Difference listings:

-- -- --

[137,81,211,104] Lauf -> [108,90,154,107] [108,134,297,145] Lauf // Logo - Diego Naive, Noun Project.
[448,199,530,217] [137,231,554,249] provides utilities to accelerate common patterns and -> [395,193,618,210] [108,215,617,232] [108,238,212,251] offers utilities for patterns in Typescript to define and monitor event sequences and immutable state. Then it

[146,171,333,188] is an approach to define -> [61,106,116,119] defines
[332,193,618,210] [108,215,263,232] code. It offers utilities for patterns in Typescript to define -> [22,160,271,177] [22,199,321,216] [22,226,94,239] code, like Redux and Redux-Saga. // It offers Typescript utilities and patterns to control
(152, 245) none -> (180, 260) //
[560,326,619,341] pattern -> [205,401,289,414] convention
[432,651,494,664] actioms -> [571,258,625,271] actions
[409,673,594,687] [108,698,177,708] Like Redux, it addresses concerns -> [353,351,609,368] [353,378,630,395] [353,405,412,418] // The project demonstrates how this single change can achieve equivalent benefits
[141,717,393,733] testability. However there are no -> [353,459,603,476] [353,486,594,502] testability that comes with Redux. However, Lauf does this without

-- -- --

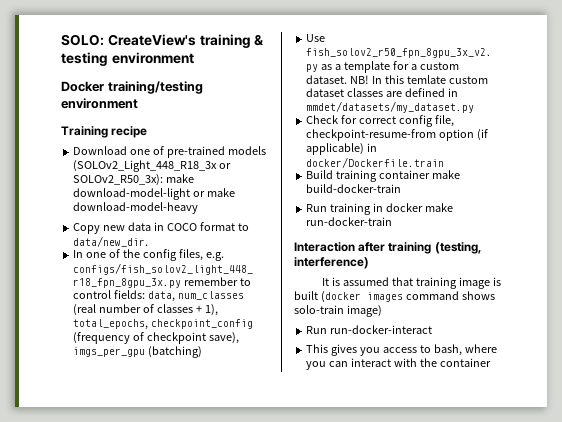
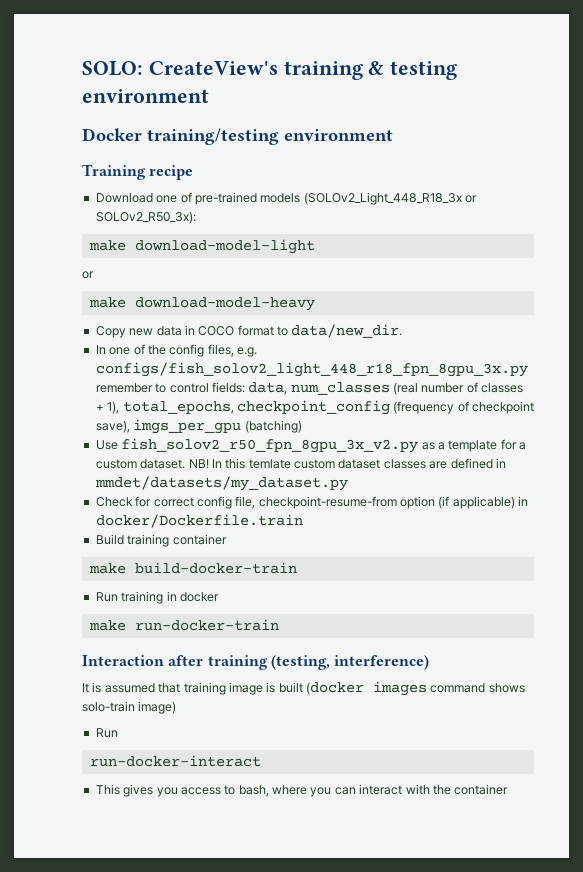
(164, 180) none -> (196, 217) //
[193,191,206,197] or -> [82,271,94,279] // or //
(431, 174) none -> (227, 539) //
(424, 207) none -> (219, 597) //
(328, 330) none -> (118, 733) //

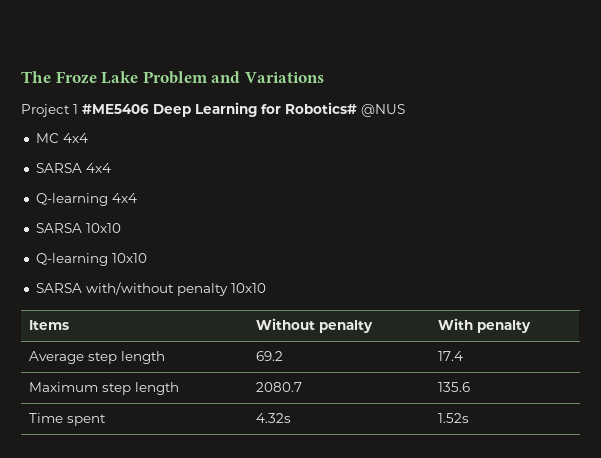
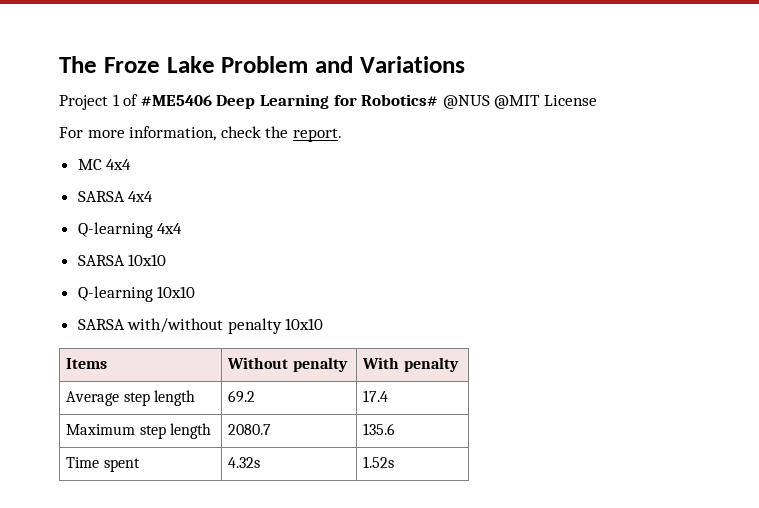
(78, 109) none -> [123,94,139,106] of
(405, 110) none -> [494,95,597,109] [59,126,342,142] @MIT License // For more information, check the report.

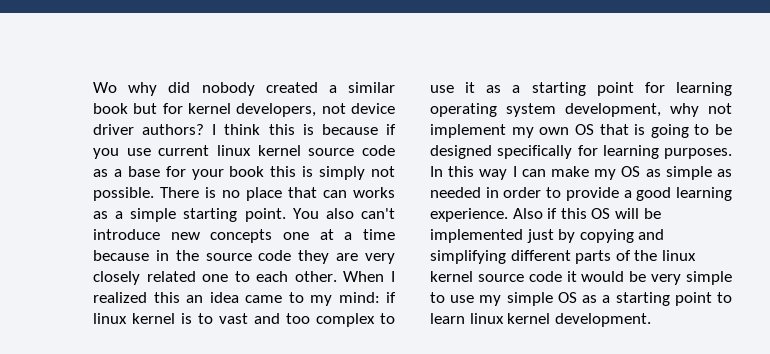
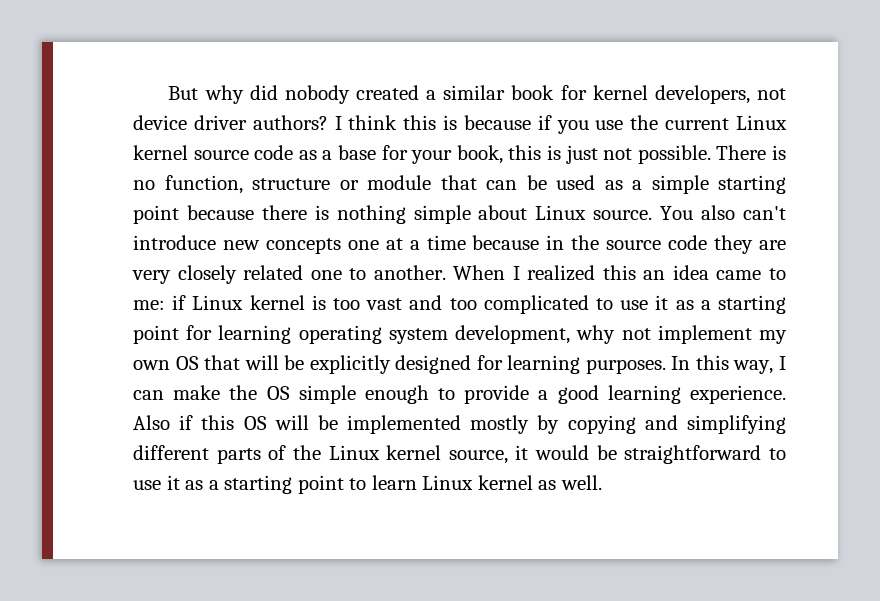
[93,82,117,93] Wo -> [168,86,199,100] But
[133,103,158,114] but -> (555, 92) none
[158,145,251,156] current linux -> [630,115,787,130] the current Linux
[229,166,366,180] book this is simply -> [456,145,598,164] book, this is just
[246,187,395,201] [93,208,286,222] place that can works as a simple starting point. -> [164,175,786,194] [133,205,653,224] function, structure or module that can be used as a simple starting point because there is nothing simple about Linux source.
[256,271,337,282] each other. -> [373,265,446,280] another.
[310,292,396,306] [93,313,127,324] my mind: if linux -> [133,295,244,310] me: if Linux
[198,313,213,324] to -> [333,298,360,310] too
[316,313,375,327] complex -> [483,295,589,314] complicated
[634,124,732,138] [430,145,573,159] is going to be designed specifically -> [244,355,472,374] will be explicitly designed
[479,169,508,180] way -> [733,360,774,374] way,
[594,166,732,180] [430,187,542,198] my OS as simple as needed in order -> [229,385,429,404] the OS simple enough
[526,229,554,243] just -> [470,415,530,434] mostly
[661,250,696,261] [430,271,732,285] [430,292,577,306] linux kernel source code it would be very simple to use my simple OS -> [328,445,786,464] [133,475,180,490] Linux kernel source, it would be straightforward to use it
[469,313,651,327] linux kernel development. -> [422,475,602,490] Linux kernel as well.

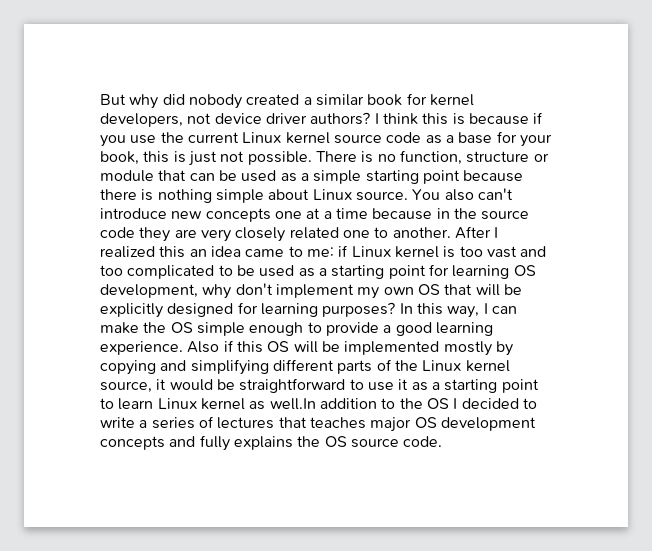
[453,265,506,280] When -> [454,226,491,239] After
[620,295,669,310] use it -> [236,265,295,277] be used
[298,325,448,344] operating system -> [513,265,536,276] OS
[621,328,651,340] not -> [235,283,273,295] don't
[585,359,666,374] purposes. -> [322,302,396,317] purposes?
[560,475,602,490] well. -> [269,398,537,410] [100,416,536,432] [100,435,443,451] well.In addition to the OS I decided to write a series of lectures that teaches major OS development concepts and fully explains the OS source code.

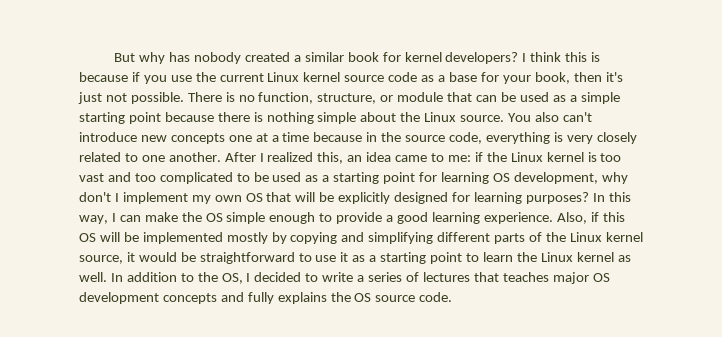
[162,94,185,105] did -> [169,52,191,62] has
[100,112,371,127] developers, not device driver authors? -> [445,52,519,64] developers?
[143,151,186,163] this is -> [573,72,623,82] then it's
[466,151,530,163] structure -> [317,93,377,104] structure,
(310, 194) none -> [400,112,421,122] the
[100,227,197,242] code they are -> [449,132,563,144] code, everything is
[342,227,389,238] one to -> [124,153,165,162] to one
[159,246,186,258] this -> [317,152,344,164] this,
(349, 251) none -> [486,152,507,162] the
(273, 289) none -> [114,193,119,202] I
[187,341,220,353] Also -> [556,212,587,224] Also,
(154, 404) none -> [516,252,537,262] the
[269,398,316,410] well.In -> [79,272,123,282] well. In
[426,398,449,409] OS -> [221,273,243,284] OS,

-- -- --

Go through the entries above and copy out every line that includes the word "Redux".

[332,193,618,210] [108,215,263,232] code. It offers utilities for patterns in Typescript to define -> [22,160,271,177] [22,199,321,216] [22,226,94,239] code, like Redux and Redux-Saga. // It offers Typescript utilities and patterns to control
[409,673,594,687] [108,698,177,708] Like Redux, it addresses concerns -> [353,351,609,368] [353,378,630,395] [353,405,412,418] // The project demonstrates how this single change can achieve equivalent benefits
[141,717,393,733] testability. However there are no -> [353,459,603,476] [353,486,594,502] testability that comes with Redux. However, Lauf does this without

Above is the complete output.